Task details
Find every line in the records below that contains the word "Saros", and copy each such line.

Excerpted records below:

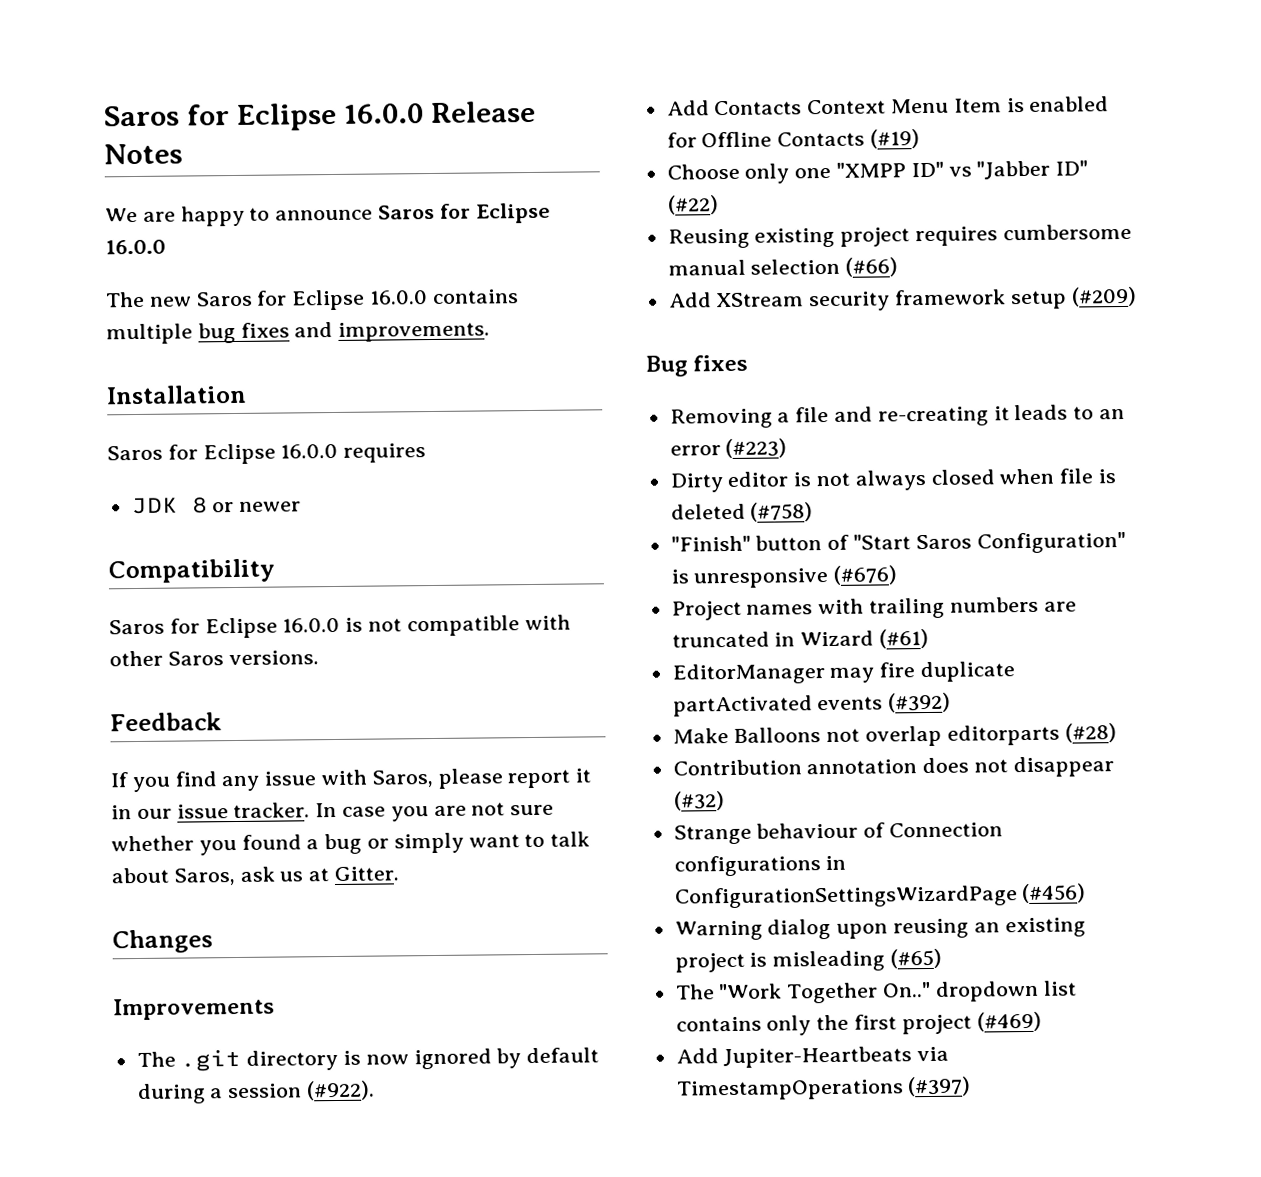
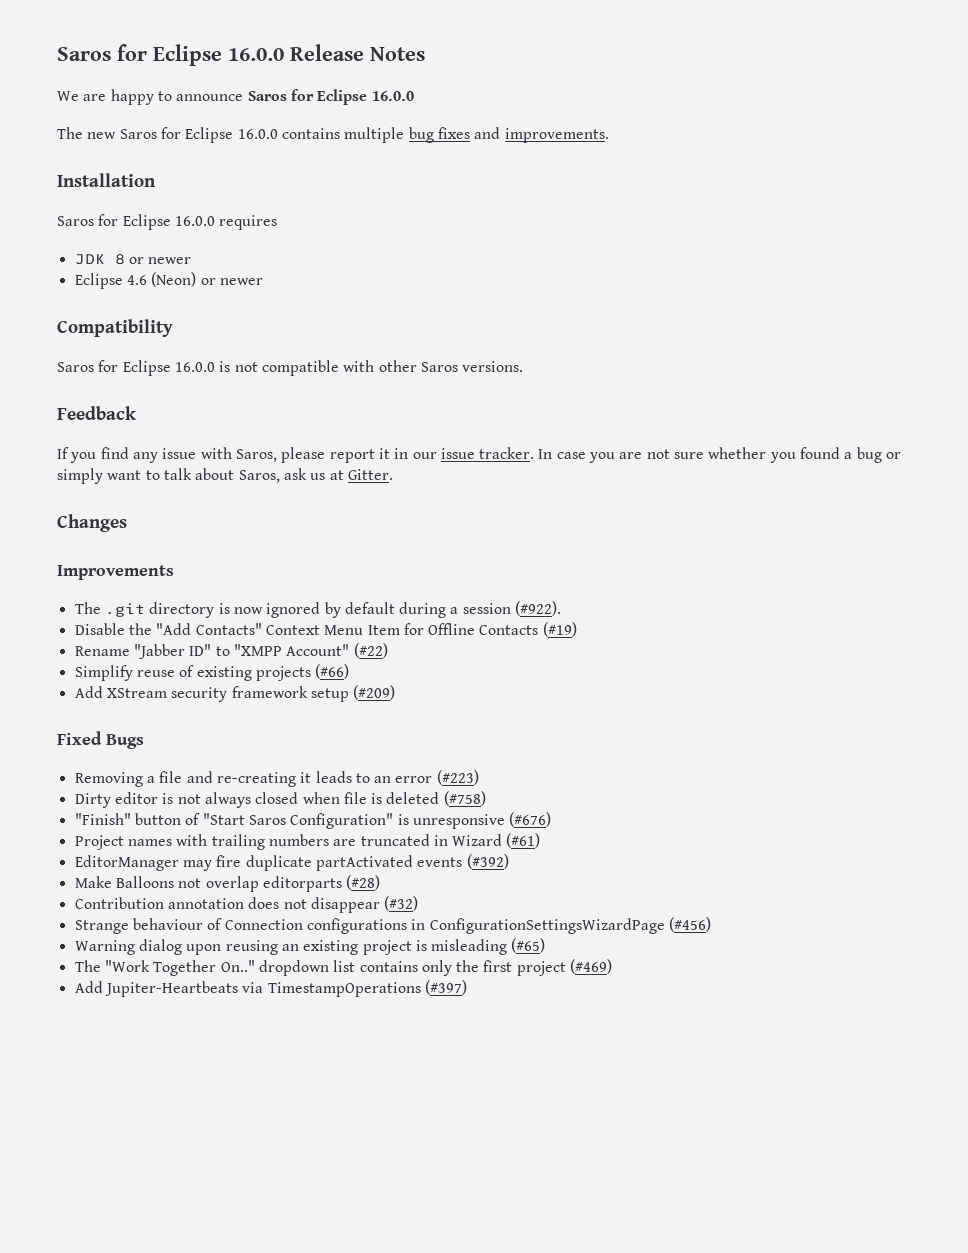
+ Eclipse 4.6 (Neon) or newer
- Add Contacts Context Menu Item is enabled for Offline Contacts (#19)
+ Disable the "Add Contacts" Context Menu Item for Offline Contacts (#19)
- Choose only one "XMPP ID" vs "Jabber ID" (#22)
- Reusing existing project requires cumbersome manual selection (#66)
+ Rename "Jabber ID" to "XMPP Account" (#22)
+ Simplify reuse of existing projects (#66)
- Bug fixes
+ Fixed Bugs

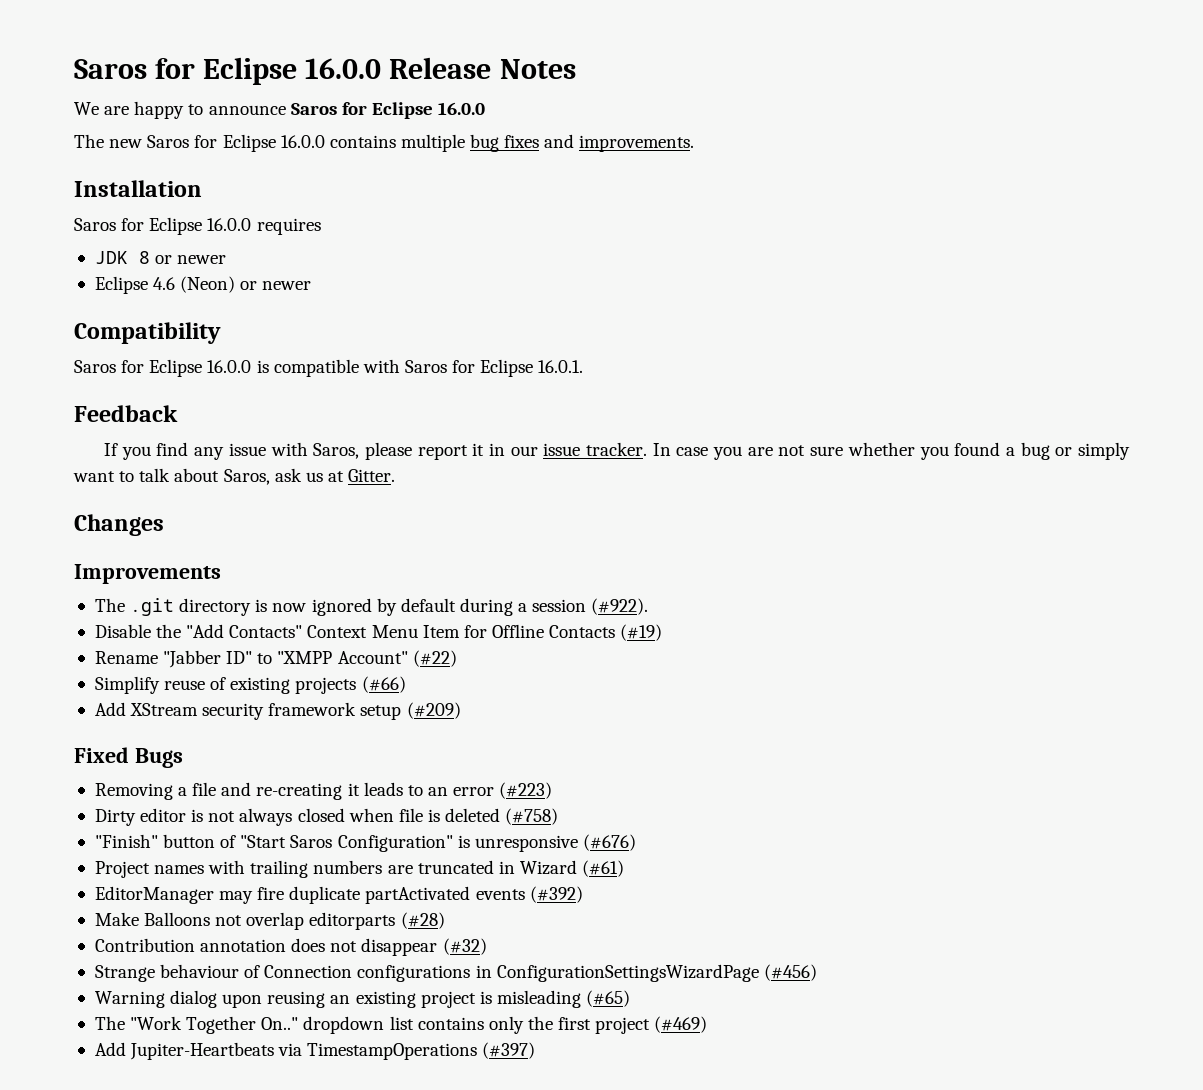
- Saros for Eclipse 16.0.0 is not compatible with other Saros versions.
+ Saros for Eclipse 16.0.0 is compatible with Saros for Eclipse 16.0.1.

End of Excerpted records.

Exercise answer
- Saros for Eclipse 16.0.0 is not compatible with other Saros versions.
+ Saros for Eclipse 16.0.0 is compatible with Saros for Eclipse 16.0.1.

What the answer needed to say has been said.